-- To do --
Return exactly those lines of the material that fall between the line with "New Frequency inverter" and the final line, both included.

-- Available records --
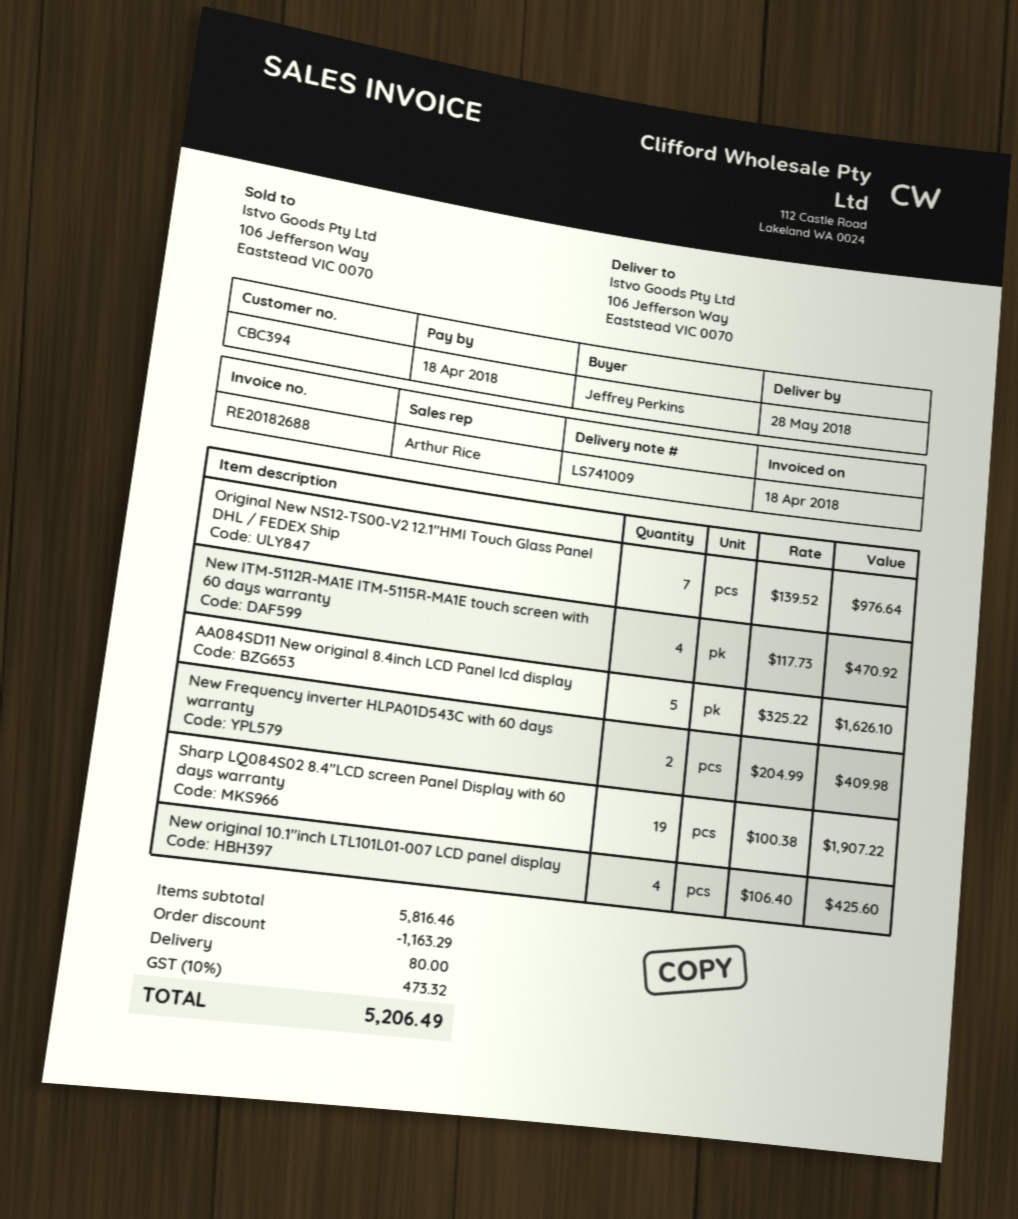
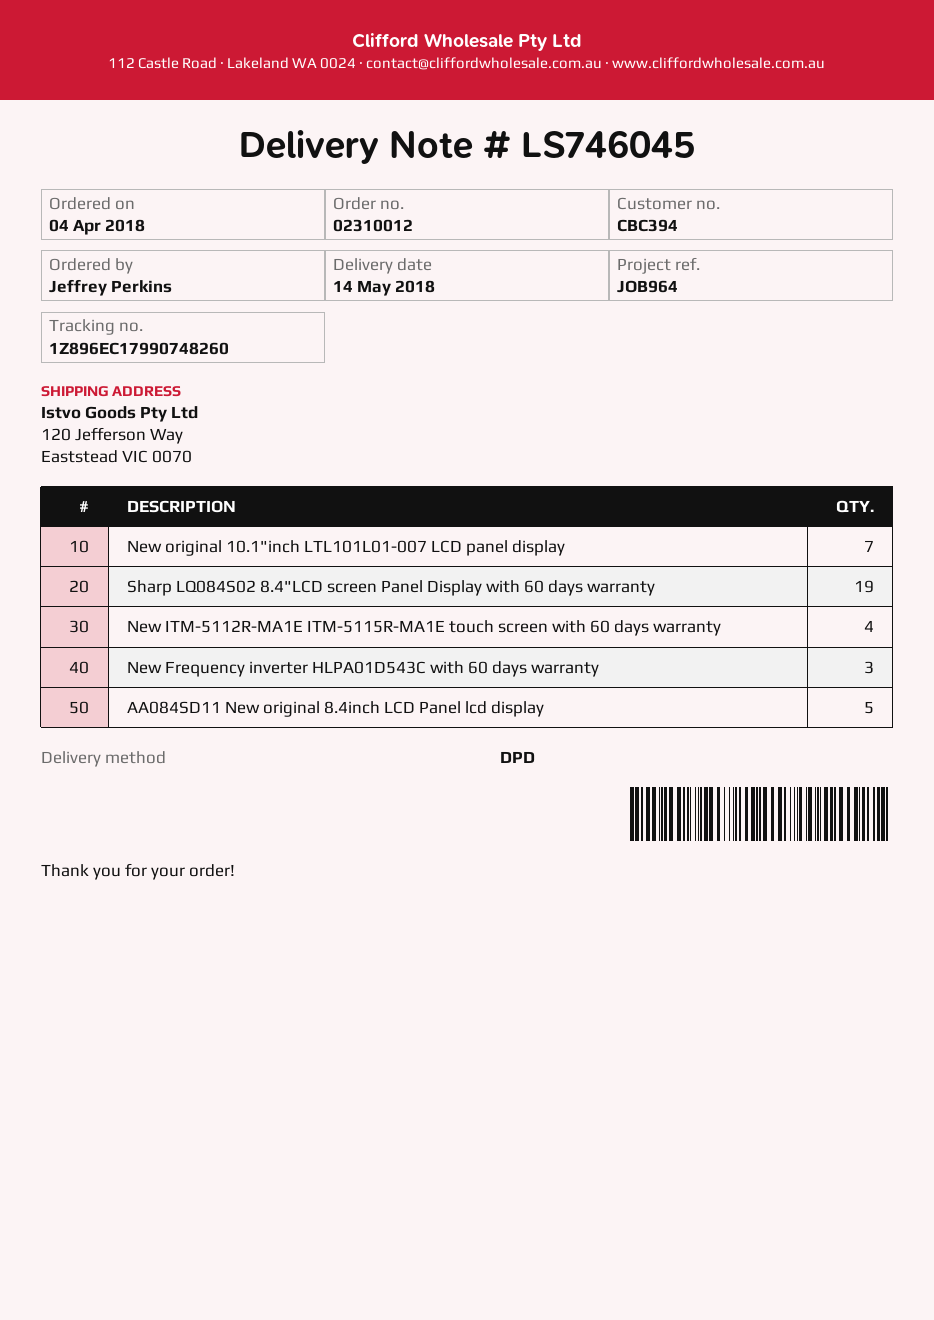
delivery note number: LS741009 -> LS746045
delivery date: 2018-05-28 -> 2018-05-14
ship to: 106 Jefferson Way, Eaststead VIC 0070 -> 120 Jefferson Way, Eaststead VIC 0070
Original New NS12-TS00-V2 12.1"HMI Touch Glass Panel DHL / FEDEX Ship: 7 -> none
New Frequency inverter HLPA01D543C with 60 days warranty: 2 -> 3
New original 10.1"inch LTL101L01-007 LCD panel display: 4 -> 7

-- Response to this exercise --
New Frequency inverter HLPA01D543C with 60 days warranty: 2 -> 3
New original 10.1"inch LTL101L01-007 LCD panel display: 4 -> 7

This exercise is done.